Data items:
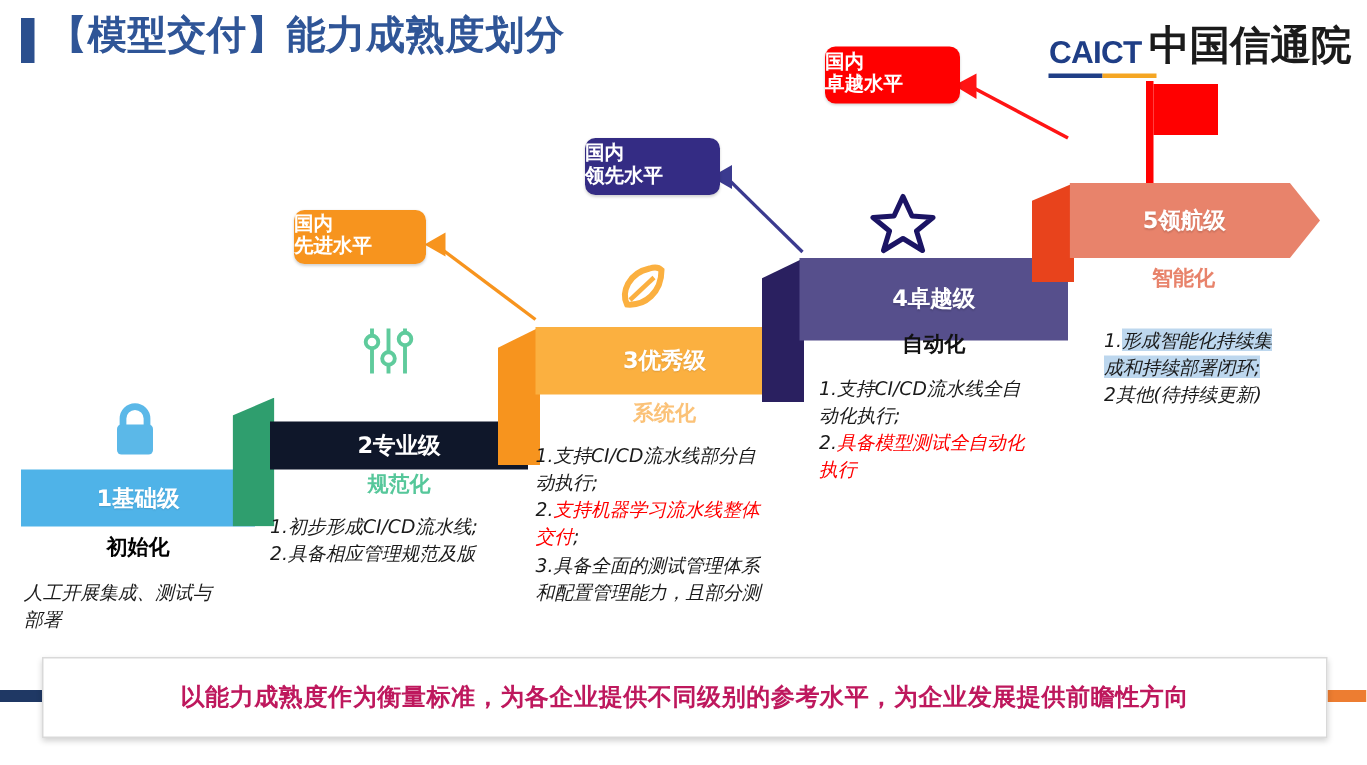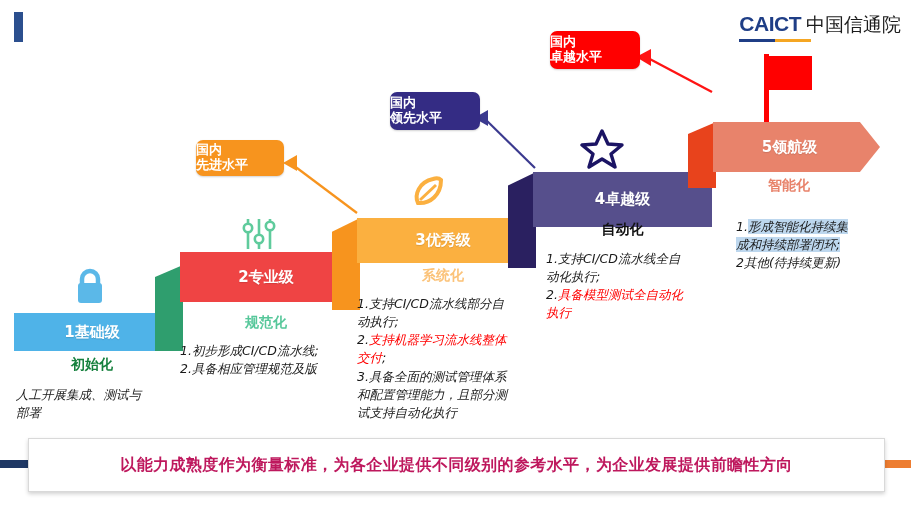--- a/index.html
+++ b/index.html
@@ -72,6 +72,7 @@
 
   <div class="hdr">
     <div class="hdr-bar"></div>
+    <div class="hdr-title">【模型交付】能力成熟度划分</div>
     <div class="logo">
       <div class="logo-row">
         <span class="logo-mark">CAICT</span>

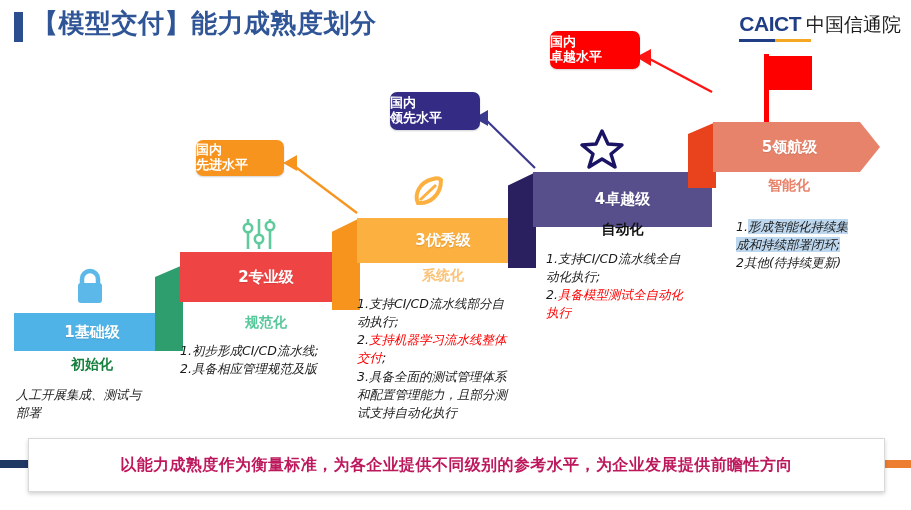--- a/index.html
+++ b/index.html
@@ -20,7 +20,7 @@
     letter-spacing:.5px;white-space:nowrap;
   }
   .logo{position:absolute;right:10px;top:12px;text-align:right;}
-  .logo-row{display:flex;align-items:flex-start;gap:5px;}
+  .logo-row{display:flex;align-items:flex-end;gap:5px;}
   .logo-mark{
     font-size:21px;font-weight:bold;color:#1F3E86;letter-spacing:-.5px;
     font-family:"Liberation Sans",sans-serif;

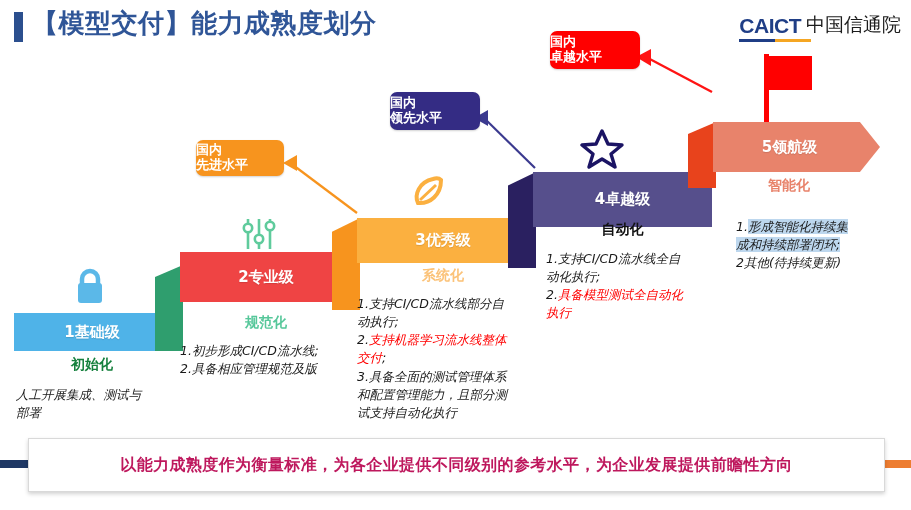--- a/index.html
+++ b/index.html
@@ -25,7 +25,7 @@
     font-size:21px;font-weight:bold;color:#1F3E86;letter-spacing:-.5px;
     font-family:"Liberation Sans",sans-serif;
   }
-  .logo-cn{font-size:19px;font-weight:normal;color:#1b1b1b;letter-spacing:0px;}
+  .logo-cn{font-size:27px;font-weight:bold;color:#1b1b1b;letter-spacing:0px;}
   .logo-underline{display:flex;height:3px;width:72px;margin-top:1px;}
   .logo-underline i{flex:1;display:block;}
   .lu1{background:#1F3E86;}

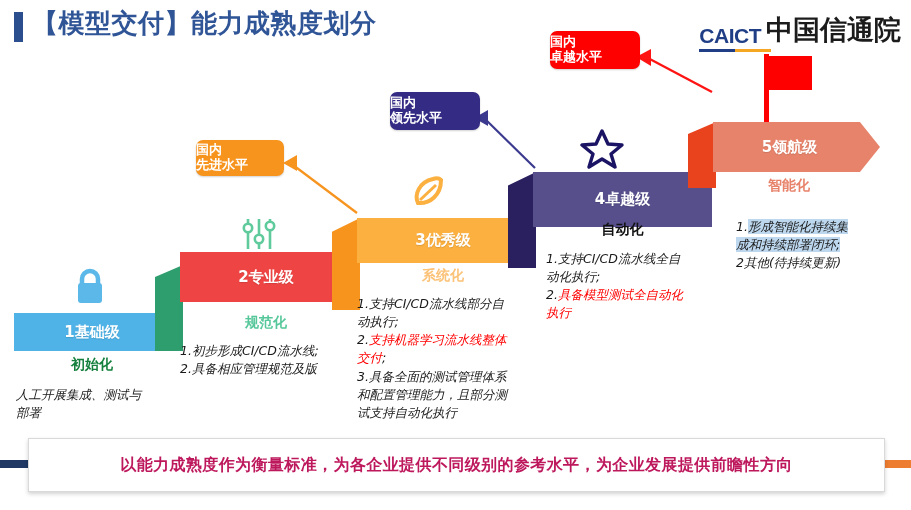--- a/index.html
+++ b/index.html
@@ -129,7 +129,7 @@
     </div>
     <div class="side" style="left:155px;top:265px;width:28px;height:86px;background:#2F9E6E;
          clip-path:polygon(0 14%,100% 0,100% 100%,0 100%);"></div>
-    <div class="step-bar" style="left:180px;top:252px;width:172px;height:50px;background:#ef4444;">
+    <div class="step-bar" style="left:180px;top:281px;width:172px;height:32px;background:#0f172a;">
       <span>2专业级</span>
     </div>
     <div class="subtitle" style="left:180px;top:314px;width:172px;color:#56C79A;">规范化</div>

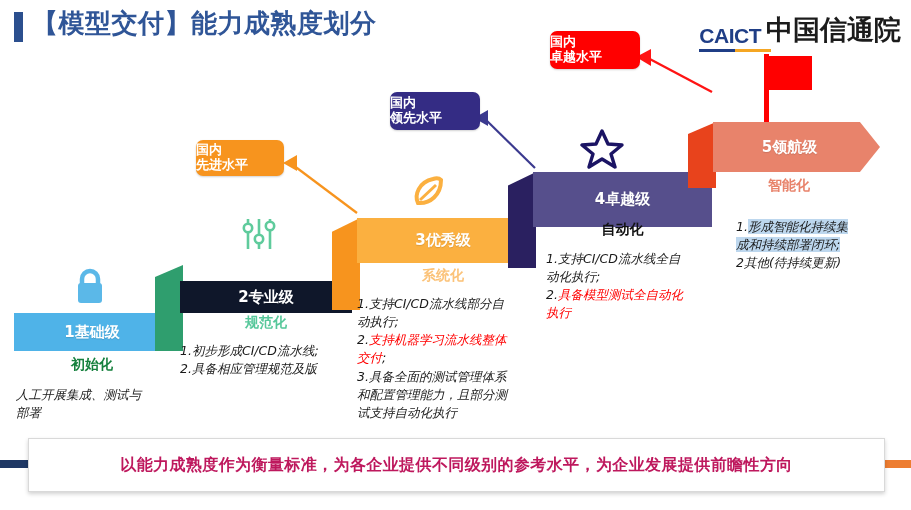--- a/index.html
+++ b/index.html
@@ -107,7 +107,7 @@
     <div class="step-bar" style="left:14px;top:313px;width:156px;height:38px;background:#4FB3E8;">
       <span>1基础级</span>
     </div>
-    <div class="subtitle" style="left:14px;top:356px;width:156px;color:#15803d;">初始化</div>
+    <div class="subtitle" style="left:14px;top:356px;width:156px;color:#000000;">初始化</div>
     <div class="desc" style="left:16px;top:386px;width:160px;">
         <div><span>人工开展集成、测试与</span></div>
         <div><span>部署</span></div>

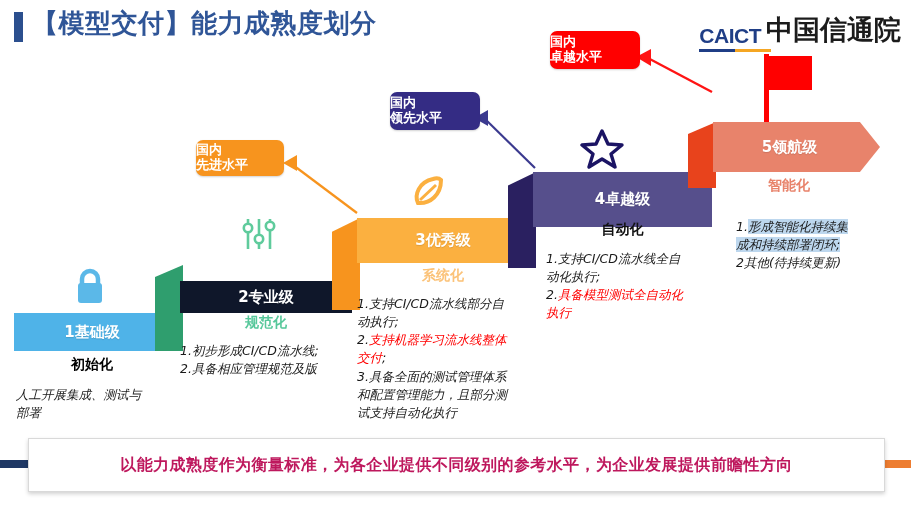--- a/index.html
+++ b/index.html
@@ -159,7 +159,6 @@
         <div><span class="hl">交付</span><span>;</span></div>
         <div><span>3.具备全面的测试管理体系</span></div>
         <div><span>和配置管理能力，且部分测</span></div>
-        <div><span>试支持自动化执行</span></div>
       </div>
   </div>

[Exercise instructions] Filter the entries above and return only the lines holding "spacing".

[Output for this exercise]
     letter-spacing:.5px;white-space:nowrap;
     font-size:21px;font-weight:bold;color:#1F3E86;letter-spacing:-.5px;
     font-size:21px;font-weight:bold;color:#1F3E86;letter-spacing:-.5px;
-  .logo-cn{font-size:19px;font-weight:normal;color:#1b1b1b;letter-spacing:0px;}
+  .logo-cn{font-size:27px;font-weight:bold;color:#1b1b1b;letter-spacing:0px;}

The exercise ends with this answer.